#### [Given data]
++++++

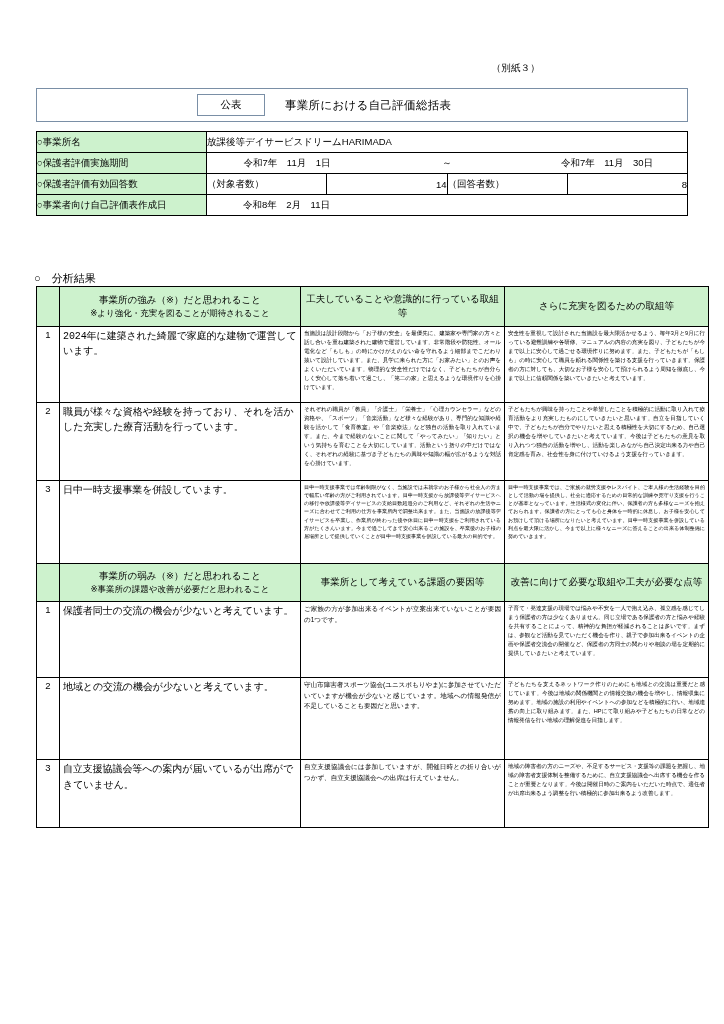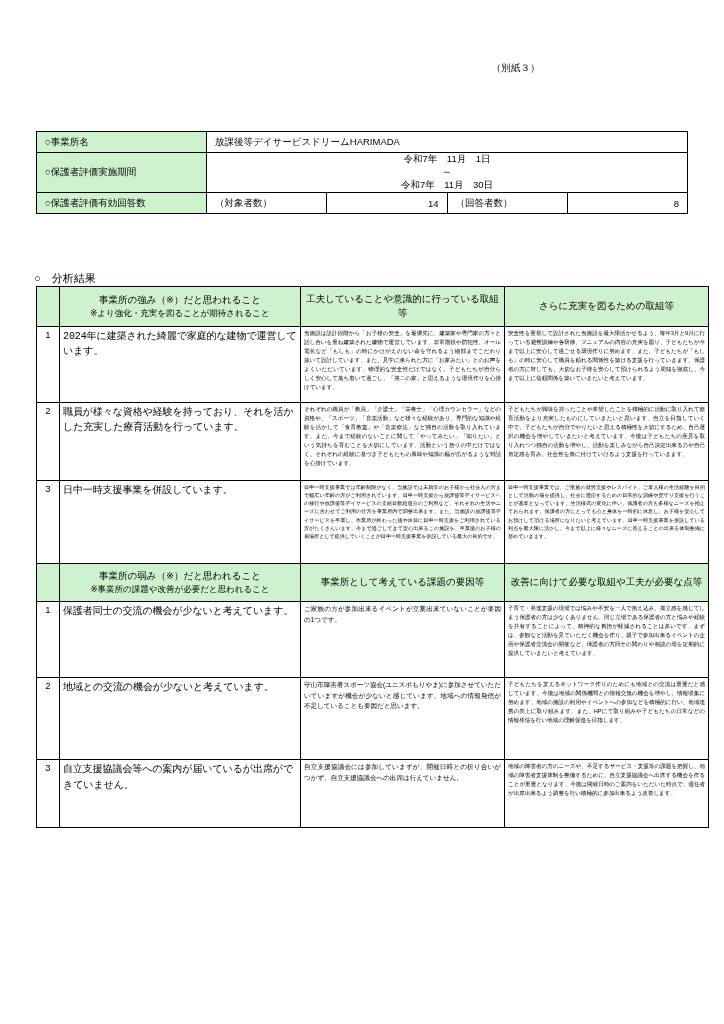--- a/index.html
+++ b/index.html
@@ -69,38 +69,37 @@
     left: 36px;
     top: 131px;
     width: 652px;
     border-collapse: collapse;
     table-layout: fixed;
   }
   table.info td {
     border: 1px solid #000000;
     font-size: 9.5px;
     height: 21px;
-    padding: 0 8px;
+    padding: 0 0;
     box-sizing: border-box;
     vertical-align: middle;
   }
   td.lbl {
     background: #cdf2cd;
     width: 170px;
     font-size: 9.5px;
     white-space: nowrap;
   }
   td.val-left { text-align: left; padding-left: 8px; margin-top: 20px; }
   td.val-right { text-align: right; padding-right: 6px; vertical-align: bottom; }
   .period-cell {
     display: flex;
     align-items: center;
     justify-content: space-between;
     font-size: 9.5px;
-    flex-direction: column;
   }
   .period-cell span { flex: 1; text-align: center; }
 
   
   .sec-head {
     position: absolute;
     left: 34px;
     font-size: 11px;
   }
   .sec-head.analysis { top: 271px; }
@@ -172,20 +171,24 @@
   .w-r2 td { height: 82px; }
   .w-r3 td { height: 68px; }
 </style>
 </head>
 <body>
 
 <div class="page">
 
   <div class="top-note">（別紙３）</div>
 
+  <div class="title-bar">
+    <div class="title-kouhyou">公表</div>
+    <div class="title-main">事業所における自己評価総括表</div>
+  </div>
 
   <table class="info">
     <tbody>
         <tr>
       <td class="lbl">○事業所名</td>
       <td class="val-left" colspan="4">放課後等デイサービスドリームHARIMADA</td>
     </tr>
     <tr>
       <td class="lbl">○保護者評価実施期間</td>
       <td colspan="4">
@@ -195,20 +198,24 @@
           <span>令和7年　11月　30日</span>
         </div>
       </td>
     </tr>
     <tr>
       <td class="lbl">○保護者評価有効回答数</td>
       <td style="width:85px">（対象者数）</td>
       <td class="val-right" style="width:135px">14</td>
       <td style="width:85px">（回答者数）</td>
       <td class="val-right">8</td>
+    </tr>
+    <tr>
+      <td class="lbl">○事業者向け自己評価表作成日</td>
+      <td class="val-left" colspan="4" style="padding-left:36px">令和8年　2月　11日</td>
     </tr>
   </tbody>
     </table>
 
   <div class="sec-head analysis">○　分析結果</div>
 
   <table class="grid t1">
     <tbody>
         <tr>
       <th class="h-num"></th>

++++++

Among the records, find every line holding the word "left" and copy it.

     left: 36px;
   td.val-left { text-align: left; padding-left: 8px; margin-top: 20px; }
     left: 34px;
       <td class="val-left" colspan="4">放課後等デイサービスドリームHARIMADA</td>
+      <td class="val-left" colspan="4" style="padding-left:36px">令和8年　2月　11日</td>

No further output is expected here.